PROVIDED FURTHER  that notwithstanding the limitations and conditions as mentioned in sub­clause 6(a), the lessee may sell or transfer the floor space constructed on the plot subject to the permission of the Lessor in writing on payment of  Rs.100/­  for each flat/floor space  for the first sale/transfer, for subsequent sale/ transfer the lessor may on payment of proportionate 50% of the unearned increase (i.e. the difference between the premium already paid by the purchase/transferor and the market price of the time of sale transfer towards the portion of the land) grant permission to the sub­lessee/transferor for such subsequent sale/transfer of the floor space to be transferred. Prior permission of the lessor for such second and subsequent sale/transfer of floor space shall be subject to the conditions of getting the Deed of Apartment and the sub­lease (as defined under the Delhi, Apartment Ownership Act, 1986) executed by the lessee in favour of such floor space buyers/transferee.
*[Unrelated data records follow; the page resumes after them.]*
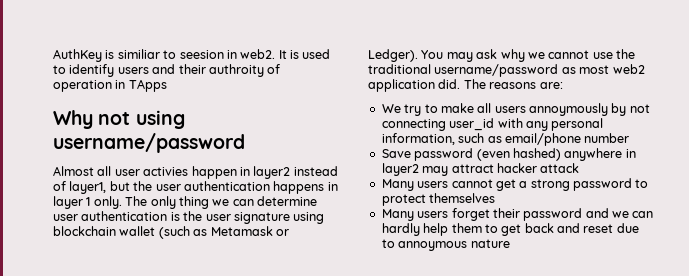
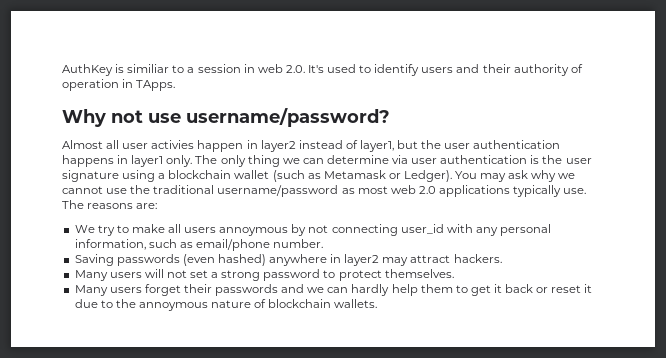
- AuthKey is similiar to seesion in web2. It is used to identify users and their authroity of operation in TApps
+ AuthKey is similiar to a session in web 2.0. It's used to identify users and their authority of operation in TApps.
- Why not using username/password
+ Why not use username/password?
- Almost all user activies happen in layer2 instead of layer1, but the user authentication happens in layer 1 only.
+ Almost all user activies happen in layer2 instead of layer1, but the user authentication happens in layer1 only.
- The only thing we can determine user authentication is the user signature using blockchain wallet (such as Metamask or Ledger).
+ The only thing we can determine via user authentication is the user signature using a blockchain wallet (such as Metamask or Ledger).
- You may ask why we cannot use the traditional username/password as most web2 application did.
+ You may ask why we cannot use the traditional username/password as most web 2.0 applications typically use.
- We try to make all users annoymously by not connecting user_id with any personal information, such as email/phone number
- Save password (even hashed) anywhere in layer2 may attract hacker attack
- Many users cannot get a strong password to protect themselves
+ We try to make all users annoymous by not connecting user_id with any personal information, such as email/phone number.
+ Saving passwords (even hashed) anywhere in layer2 may attract hackers.
+ Many users will not set a strong password to protect themselves.
- Many users forget their password and we can hardly help them to get back and reset due to annoymous nature
+ Many users forget their passwords and we can hardly help them to get it back or reset it due to the annoymous nature of blockchain wallets.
PROVIDED FURTHER that the  lessee  shall  be  required to intimate the first list  of the floor  space  buyer/transferees giving full  details  of  name,  address  and quantum of floor space to the Lessor, simultaneously with the grant of completion certificate. However, completion certificate shall be issued only on furnishing the valid list of first purchaser of floor  space  alongwith copies  of  deed of  apartment duly executed with each one of them. The grant of permission by the Lessor to the Lessee for transfer of floor space or subsequent transfer of floor space to another persons, shall not absolve the lessee from violation of the terms & conditions of the lease. The Lessee shall also be responsible for making all arrangements as are necessary for maintenance of the building including but without limitation affecting the fire fighting system and the common services.”

(emphasis supplied)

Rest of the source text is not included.